THE PROUD AND THE BEAUTIFUL
LES ORGUEILLEUX
1953, Pathé, 103 min, France/Mexico, Dir: Yves Allegret

Was director Yves Allegret “answering” Henri-Georges Clouzot with this film, where the setting is highly reminiscent of the oppressive atmosphere permeating THE WAGES OF FEAR? Here, however, there is no harrowing adventure tale at the dark center of the story - only the ravaged lives of two lost souls (Gérard Philipe, a doctor whose dalliance in a sweltering Mexican town has reduced him to a hopeless drunk; Michèle Morgan, a woman whose life hangs in the balance once her disreputable husband dies during the outset of a raging typhoid epidemic).

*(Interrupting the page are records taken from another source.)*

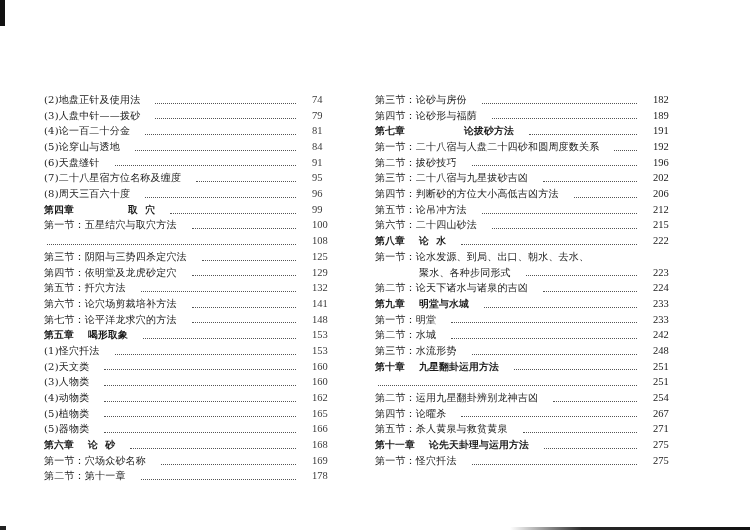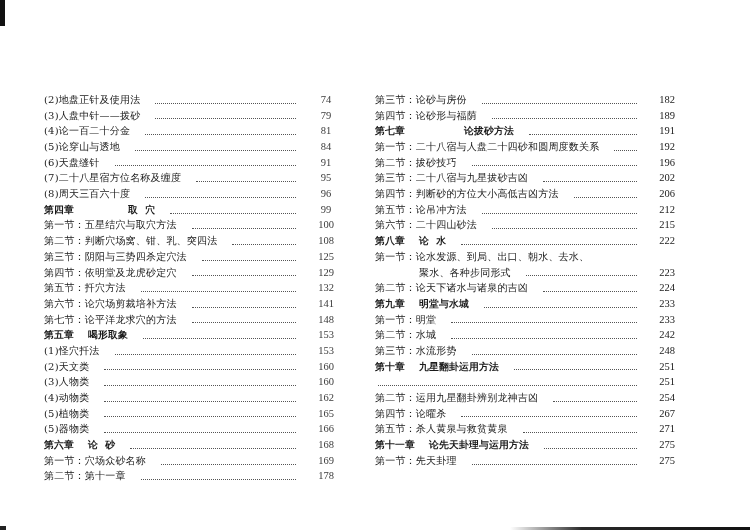--- a/index.html
+++ b/index.html
@@ -25,21 +25,21 @@
   .row {
     display:flex; align-items:flex-end; height:15.7px; line-height:15.7px;
     font-size:10px; white-space:nowrap;gap:12px;
   }
   .row .label { flex:0 0 auto; letter-spacing:0.2px; }
   .row .leader {
     flex:1 1 auto; margin:0 4px 4px 3px; height:1px;
     border-bottom:1px dotted #555;
   }
   .row .page {
-    flex:0 0 auto; width:28px; text-align:center;
+    flex:0 0 auto; width:28px; text-align:left;
     font-family:"Liberation Serif","DejaVu Serif",serif; font-size:10.5px;
   }
   .col-left .row .page { color:#3a3a3a; }
   .row.chapter .label { font-weight:bold; font-family:"DejaVu Sans","Liberation Sans",sans-serif; font-size:9.8px; }
   .row.chapter .label .ch-gap { display:inline-block; width:14px; }
   .row.cont .label { padding-left:44px; }
   .row.noleader .leader { visibility:hidden; }
 </style>
 </head>
 <body>
@@ -88,21 +88,20 @@
       <span class="label"><span>第四章</span><span class="ch-gap"></span><span style="white-space: pre; padding-left: 40px;">取  穴</span></span>
       <span class="leader"></span>
       <span class="page">99</span>
     </div>
     <div class="row">
       <span class="label">第一节：五星结穴与取穴方法</span>
       <span class="leader"></span>
       <span class="page">100</span>
     </div>
     <div class="row">
-      <span class="label">第二节：判断穴场窝、钳、乳、突四法</span>
       <span class="leader"></span>
       <span class="page">108</span>
     </div>
     <div class="row">
       <span class="label">第三节：阴阳与三势四杀定穴法</span>
       <span class="leader"></span>
       <span class="page">125</span>
     </div>
     <div class="row">
       <span class="label">第四节：依明堂及龙虎砂定穴</span>
@@ -284,17 +283,17 @@
       <span class="label">第五节：杀人黄泉与救贫黄泉</span>
       <span class="leader"></span>
       <span class="page">271</span>
     </div>
     <div class="row chapter">
       <span class="label"><span>第十一章</span><span class="ch-gap"></span><span style="white-space: pre;">论先天卦理与运用方法</span></span>
       <span class="leader"></span>
       <span class="page">275</span>
     </div>
     <div class="row">
-      <span class="label">第一节：先天卦理</span>
+      <span class="label">第一节：怪穴扦法</span>
       <span class="leader"></span>
       <span class="page">275</span>
     </div>
   </div>
 
 </body></html>

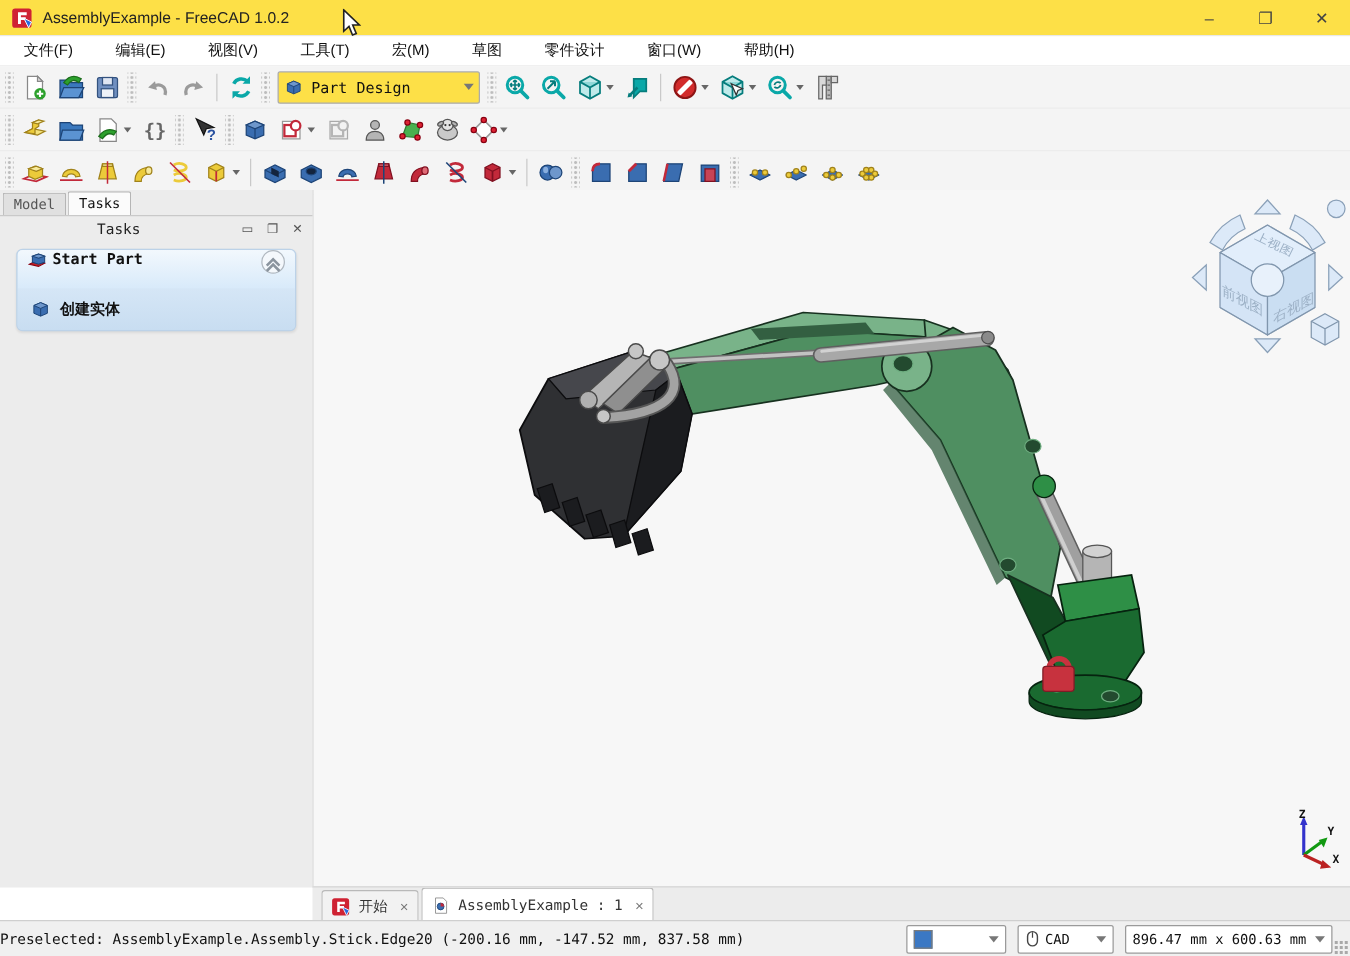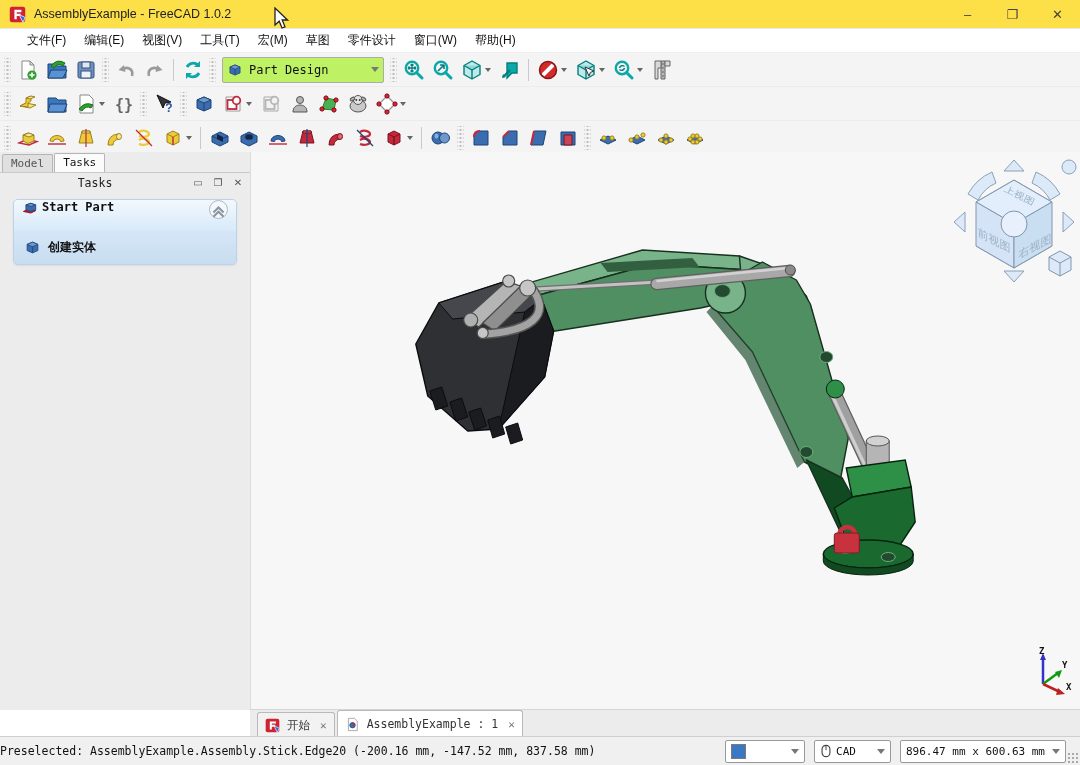--- a/index.html
+++ b/index.html
@@ -9,33 +9,33 @@
 
   
   .titlebar{height:28px;background:#fde047;display:flex;align-items:center;border-bottom:1px solid #e8e8e8;}
   .fc-logo{width:17px;height:17px;margin:0 8px 0 9px;flex:0 0 auto;}
   .title-text{font-size:12.5px;color:#222;}
   .tb-spacer{flex:1;}
   .win-btn{width:45px;height:28px;display:flex;align-items:center;justify-content:center;
            font-size:13px;color:#444;cursor:default;}
 
   
-  .menubar{height:23px;background:#ffffff;display:flex;align-items:center;padding-left:18px;border-bottom:1px solid #f0f0f0;}
+  .menubar{height:23px;background:#ffffff;display:flex;align-items:center;padding-left:10px;border-bottom:1px solid #f0f0f0;gap:16px;}
   .menu-item{padding:2px 9px;font-size:12px;color:#111;border-radius:2px;}
 
   
   .toolbars{background:#f4f4f4;border-bottom:1px solid #d9d9d9;}
   .trow{display:flex;align-items:center;height:33px;padding:0 2px;border-bottom:1px solid #ececec;}
   .tbtn{width:27px;height:27px;display:flex;align-items:center;justify-content:center;border:1px solid transparent;border-radius:2px;position:relative;}
   .tbtn svg{width:22px;height:22px;display:block;}
   .tbtn.dd{width:36px;}
   .dd-arrow{width:0;height:0;border:3px solid transparent;border-top:4px solid #666;margin-left:2px;margin-top:4px;}
   .tsep{width:1px;height:22px;background:#c9c9c9;margin:0 4px;}
   .tgrip{width:7px;height:24px;margin:0 2px;background:radial-gradient(circle,#bdbdbd 1px,transparent 1.3px);background-size:4px 4px;background-position:center;}
-  .wb-combo{height:24px;background:#bef264;border:1px solid #ababab;border-radius:2px;display:flex;align-items:center;
+  .wb-combo{height:24px;background:#fde047;border:1px solid #ababab;border-radius:2px;display:flex;align-items:center;
             width:152px;margin:0 4px;padding:0 4px;}
   .wb-combo svg{width:16px;height:16px;}
   .wb-text{flex:1;font-size:12px;padding-left:6px;color:#111;}
   .combo-arrow{width:0;height:0;border:4px solid transparent;border-top:5px solid #777;margin-top:4px;}
 
   
   .main{position:absolute;top:152px;left:0;right:0;bottom:55px;display:flex;}
   .dock{width:250px;background:#ececec;border-right:1px solid #dcdcdc;position:relative;}
   .dock-tabs{display:flex;padding-left:2px;height:20px;align-items:flex-end;}
   .dock-tab{font-family:"DejaVu Sans Mono",monospace;font-size:11px;padding:2px 8px;border:1px solid #b5b5b5;border-bottom:none;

What happens to these two is the crux of this powerful melo-noir that dares to take both of them to the brink of degradation, with only the barest chance of escape. Adapted by Jean Aurenche from a play by Jean-Paul Sartre.


THE VINTAGE
1957, Warner Bros., 92 min, USA, Dir: Jeffrey Hayden

Adapted by screenwriter Michael Blankfort from a novel by Ursula Keir, this intoxicating crime drama follows two Italian brothers - one of them on the run from a murder charge - who seek refuge in the wine country of southern France. The criminal Ernesto (John Kerr) is drawn to a married woman (Michele Morgan) while his sibling Giancarlo (Mel Ferrer) attracts the affection of the young Lucienne (Pier Angeli). With the police and an angry husband (Leif Erickson) to contend with, will the brothers choose love or life on the lam? Features sweeping vistas of the French countryside as well as a pulsating score by David Raksin (which includes guitar work by costar Theodore Bikel).